Chang Dou, our graduate student spotlight for summer 2016.

Chang Dou grew up in Yixing in eastern China. As a Ph.D. candidate in Bioresource Science and Engineering at the University of Washington, his work centers on sustainable energy development with engineering, economic, and environmental science. An avid traveler, Chang thrives in the Pacific Northwest hiking, kayaking, fishing, and reading.

How did you get interested in science?

Science solves problems. It leads the technology evolution and changes the world. However, fossil-fuel-dependent development jeopardizes the planet where we are living, causing serious energy and environmental problems. Industrialization, especially in the past 50 years, brought several energy crises and serious climate change. I believe biomass, as a sustainable and carbon neutral energy source, will be the solution in achieving sustainable development.

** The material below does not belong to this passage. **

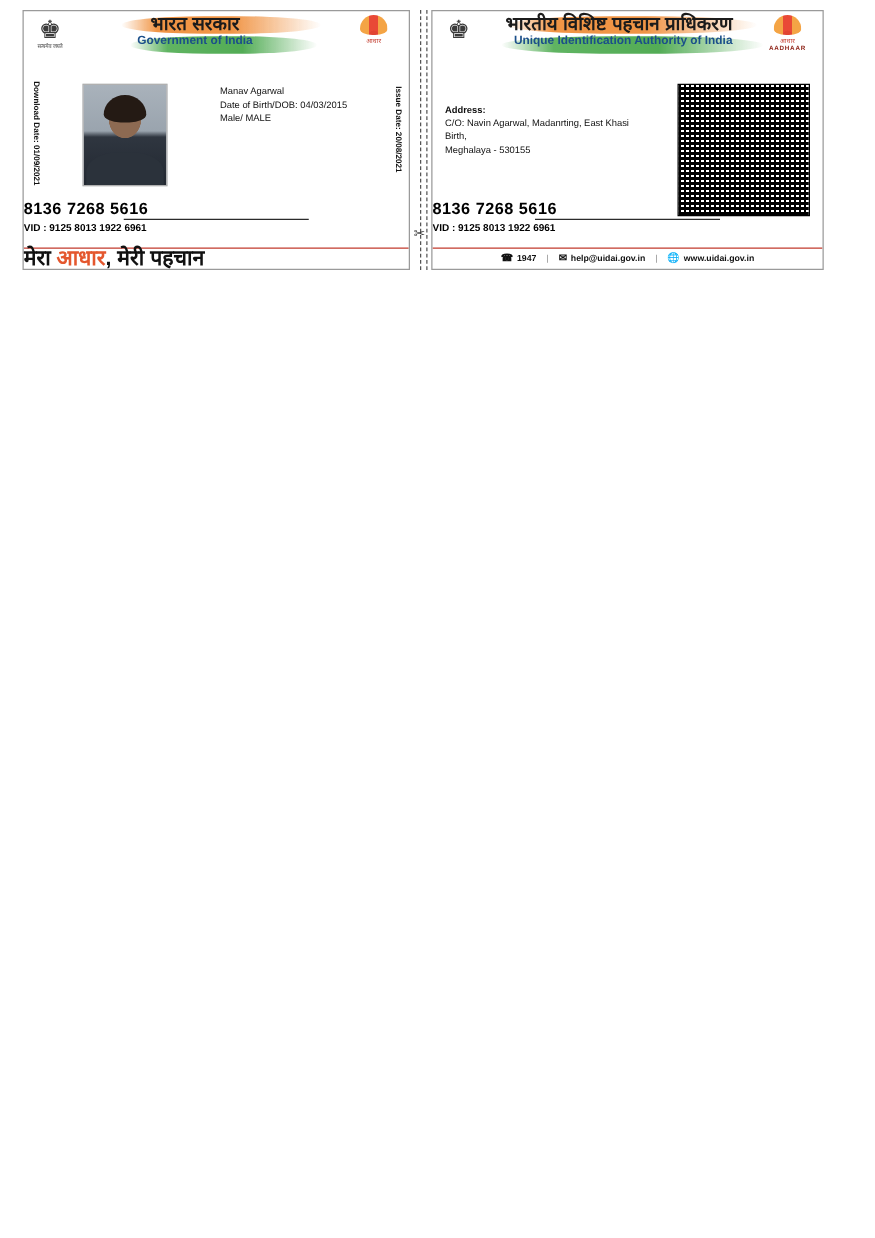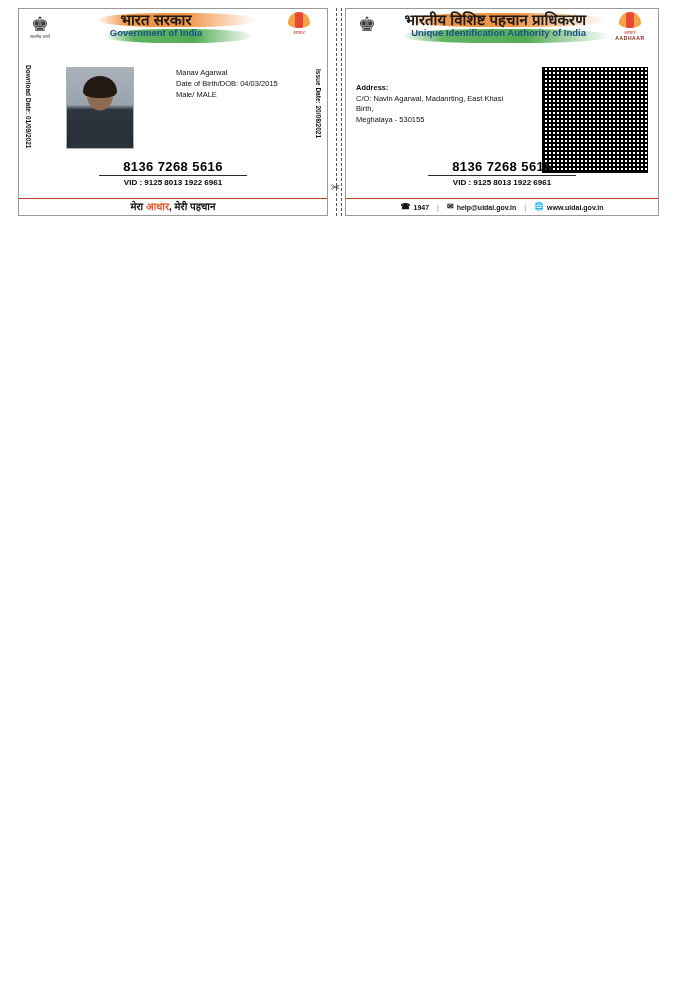"8136 7268 5616" .numblock { text-align: center -> none }
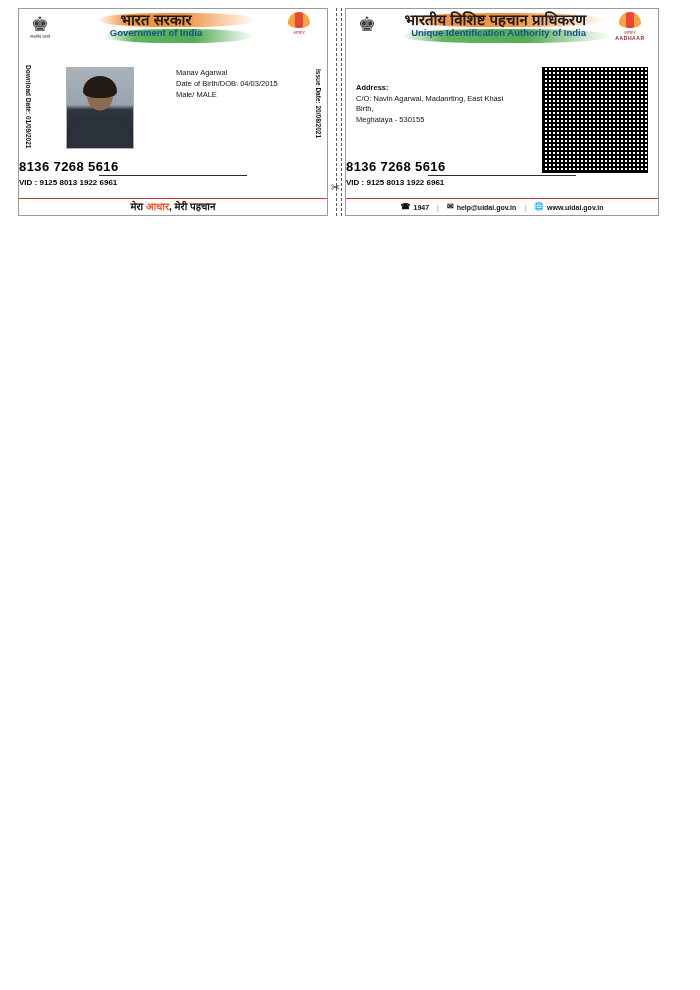"मेरा आधार, मेरी पहचान" .footer-left { font-size: 10px -> 17px; text-align: center -> none }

What specific field you are pursuing?

I am researching the biochemical conversion and thermochemical conversion of short rotation poplar coppice into fuels and chemicals. I am also interested in designing and modeling the conversion process showing how the conversion of poplar to fuels and chemicals can be economically feasible and sustainable.

Why, in particular, are you passionate about that field?

The economic success of a potential biorefinery is directly related to the use of low cost biomass. Due to the high cost, it is unlikely that a wood-based biorefinery would use only whitewood chips from mature trees in conversion. Using a more heterogeneous raw material is less costly, but the efficacy of conversion using whole, short-ration trees (including leaves, bark, branches, and white wood) has not been investigated. The goals of my research are to make full use of the whole tree and maximize the overall sugar recovery and bio-oil yield. Namely, get the most amount of fuels and chemicals from short rotation poplar coppice to achieve better techno-economic feasibility and sustainability of the biofuel process.

Plans after graduation?

I want to keep working in the renewable energy field and make contributions to a sustainable world with engineering, economics, and environmental science. I’m considering, but not limited to, post-docs in academia and research science in industry. I’m also very interested in building international collaborations among biofuel researchers from US and other countries.